Warning: If you have local uncommitted changes and run git pull, Git may refuse or report a conflict. Commit or stash your changes first before pulling.

Common git pull flags:

FlagDescriptionWhen to use
(no flag)Fetch and merge from tracked remote branchStandard daily sync
--rebaseFetch and rebase instead of mergeKeep a cleaner, linear commit history
origin mainPull from a specific remote and branchWhen upstream tracking is not set

Useful Everyday Commands

git log

git log --oneline --graph

Shows a compact history with branch topology. Useful for understanding what happened and when. Add --all to include remote branches in the graph.

[Screenshot placeholder — git log --oneline --graph output with branch merges visible]

git stash

# Save uncommitted changes temporarily
git stash

# Restore them when ready
git stash pop
Note: git stash temporarily saves your uncommitted changes and restores the working directory to the last commit state. git stash pop brings them back. Use this when you need to switch branches quickly without committing unfinished work.

.gitignore

A .gitignore file tells Git which files and folders to never track. Create one in your project root:

@'
# Log and temporary files
*.log
*.tmp

# Output and export folders
output\
exports\

# Editor and OS metadata
.vscode\
Thumbs.db
desktop.ini

# Sensitive files - never commit these
*.key
*.pfx
secrets.ps1
credentials.ps1
'@ | Set-Content ".gitignore"

git add .gitignore
git commit -m "Add .gitignore for logs, exports, and sensitive files"
Never commit credentials: Passwords, API keys, and secrets have no place in a Git repository — even a private one.
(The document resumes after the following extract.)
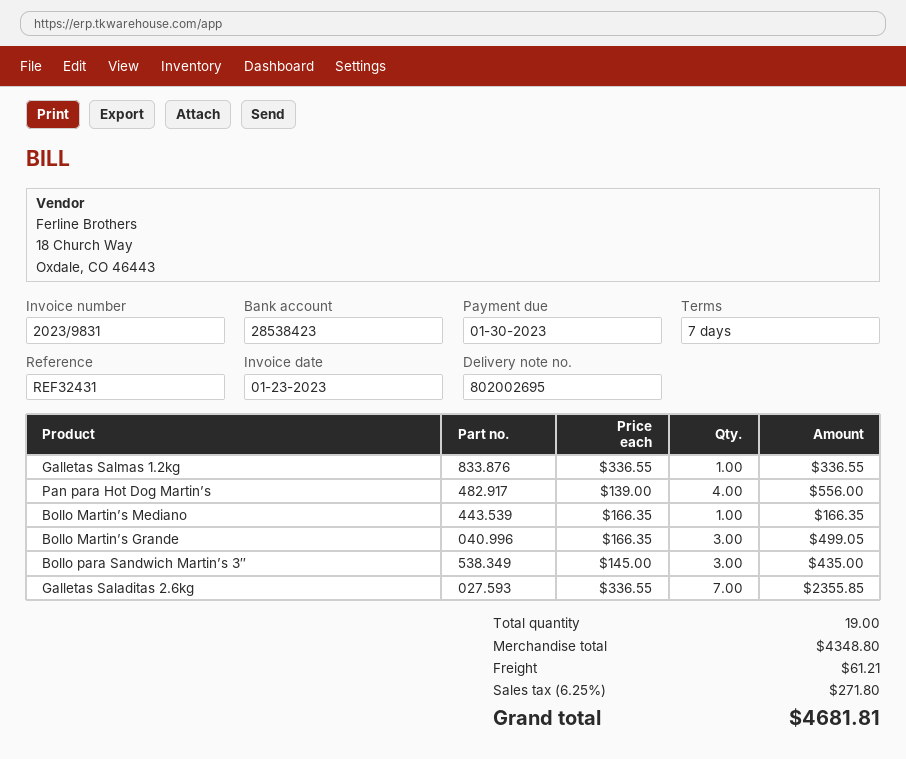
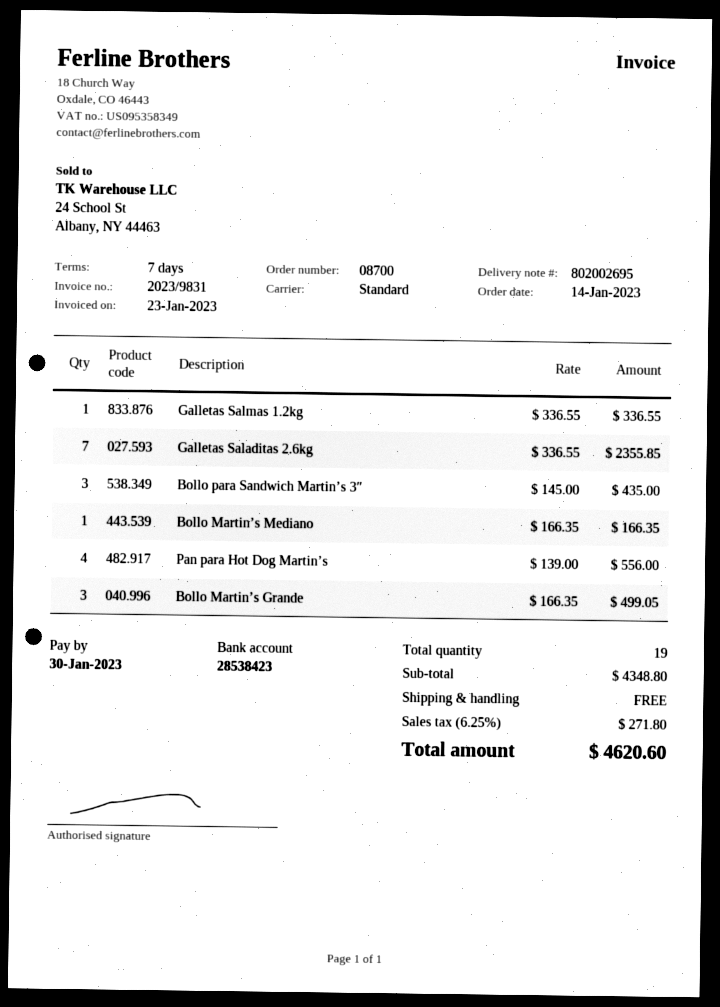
shipping: 61.21 -> 0.00
total: 4681.81 -> 4620.60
Use .gitignore to exclude sensitive files before they are ever staged. If credentials were committed by mistake, consider them compromised and rotate them immediately.

Quick reference

CommandWhat it does
git statusShow working directory and staging area state
git add .Stage all changes in the current directory
git commit -m "msg"Commit staged changes with a message
git pushPush commits to tracked remote branch
git pullFetch and merge changes from remote
git log --onelineCompact commit history
git diff --stagedShow staged changes before committing
git stashSave uncommitted changes temporarily
git stash popRestore stashed changes
git branch -aList all local and remote branches

Tips for Sysadmins

Add PowerShell aliases for the commands you use most. Add these to your PowerShell profile ($PROFILE):

# Git shortcuts - add to $PROFILE
function gs { git status }
function ga { git add . }
function gp { git push }
function gl { git log --oneline --graph }

Store only text files. Git is designed for text. Store scripts, configs, YAML, JSON, and Markdown. Do not store compiled binaries, installers, or large files — they bloat the repository history permanently and cannot be undone without rewriting history.

Run git status constantly. Make it a habit before and after every operation. It costs nothing and prevents most common mistakes.

Commit early, commit often. Small commits are easier to understand, review, and revert. A commit that does one thing is better than a commit that does ten.

Use branches for anything non-trivial. Even for solo work. A branch costs nothing and gives you a safe space to experiment without touching a working version.